They say grief comes in stages, but I feel it comes more in waves. Grief can take on many faces, it can appear as anger, as sadness, and as fear, but regardless of its form, grief can be difficult to move through.
Grief is often the emotion that follows after loss, this could be the loss of a loved one, a relationship/marriage, a dream, a career, or even a way of life. Where there is a major loss, grief usually follows in varying intensities and levels.
From a deeper perspective, grief is not just about the loss of a person or thing, it is also about the part of you that has also be lost, the part of you that was connected and attached to what is no longer present in your life.
Often the process of loss causes you to lose a part of yourself as well, but this “lost” part of you is not forever missing. In fact, this lost part of you is what is up for transformation and renewal.
When moving through the heavier sides of grief, it can be hard to see how any “good” can come from it and it can be hard to see the deeper transformation at work, but it is likely that when you still your mind, you will be able to feel something bubbling away behind the surface.
You don’t have to try and understand it or make sense of it straight away, but often l0ss does occur in order to pave the way for something new, not so much on an external level but on an internal level.
Usually when something or someone significant departs from your life, there is a natural transformation that follows that leads you to understanding yourself, your life and your purpose on a whole new level. And this is something that will always be revealed in time.
But in the meantime, here are some suggestions that can help you to move through feelings of grief and loss:
1.) Think About What You Have Gained
Because grief is associated with loss, it is easy to focus your attention on all the things you have lost during the process.
When big loss happens in our lives, there are usually hundreds of little losses that go along with it as well. While it is fine to acknowledge these, if you find yourself getting caught up in “loss” consider switching your thoughts to what you have gained instead. What new things have you gained through this process?
For example, if you have lost a loved one, perhaps you can think about the fact that you have gained a new guardian angel, or you have gained a new perspective on life and death. You may have even gained a new lease on life.
Just the same, if you have lost a career that you have worked your whole life to achieve, you could focus on the fact that you have now gained a new opportunity to try something else or to learn new skills.
This exercise is not going to change the loss that has occurred, but it will help you shift your mindset to focus on something more positive and this will help you to feel better.
2.) Allow Yourself to Feel
As mentioned earlier, grief often brings up a wave of emotions in varying intensities.

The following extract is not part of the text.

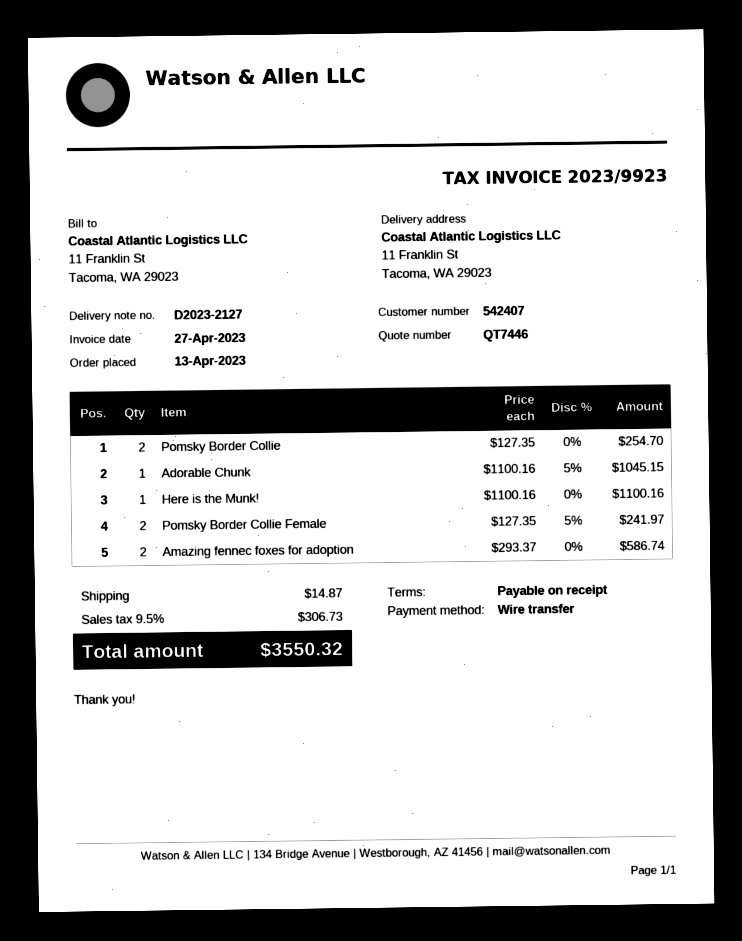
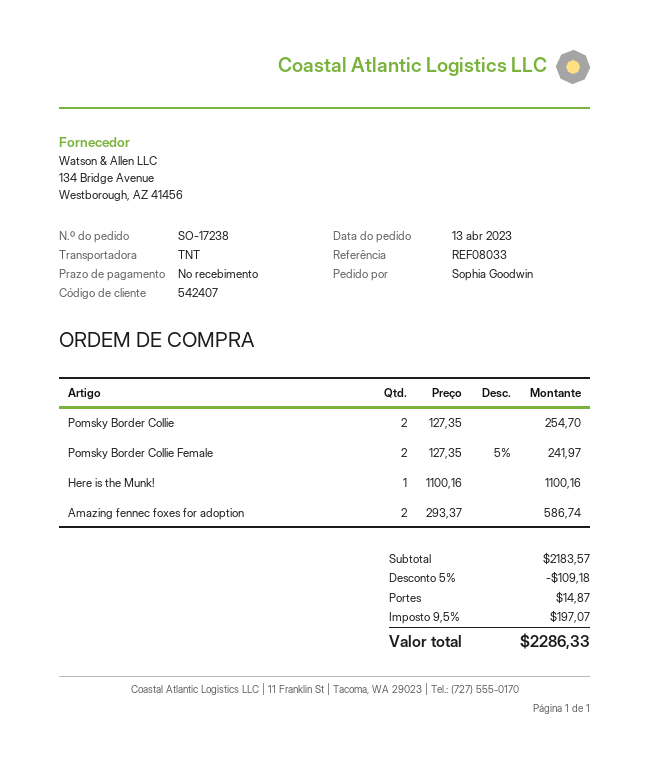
Adorable Chunk: 1 x 1100.16 - 5% = 1045.15 -> none
discount: none -> 5% = 109.18
tax: 9.5% = 306.73 -> 9.5% = 197.07
total: 3550.32 -> 2286.33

It is very important through this process that you allow yourself to feel what you need to feel.
When a painful emotion arises, it is almost our instinct to resist it, but this is actually counterintuitive. Instead, the more you embrace these painful emotions and lean into them, the easier they are to overcome.
What you resist persists, which means that it is far better to give yourself permission to feel the emotions wholeheartedly than to push them away.
When you allow the emotion to wash over you, when you give yourself permission to feel, it is amazing how quickly it then dissipates.
After a loss has taken place in your life, making the time to feel your emotions and go through this process is important.
Depending on what loss has occurred in your life, you may also find this cord cutting ritual helpful.
3.) Find Forgiveness
Loss is usually associated with feelings of guilt on some level. This guilt can come from both sides, or from all angles of the situation. In order to release these feelings, it is important to practice forgiveness.
Forgive yourself, forgive others and forgive the situation. By doing so, it can help you to feel at peace with your life and the recent loss that has occurred.
To help you with this, here is a short exercise you can do:
Close your eyes and place your hand over your heart. Take 3-4 deep breaths here just to still your mind. Repeat quietly to yourself 7 times- “I forgive you, I am sorry this happened, but it’s ok”.
Once you have completed this exercise, you can then use it to forgive someone else in your life as well. Simply repeat the same phrase but add their name, for example- “I forgive you (name), I am sorry this happened (name), but it’s ok.”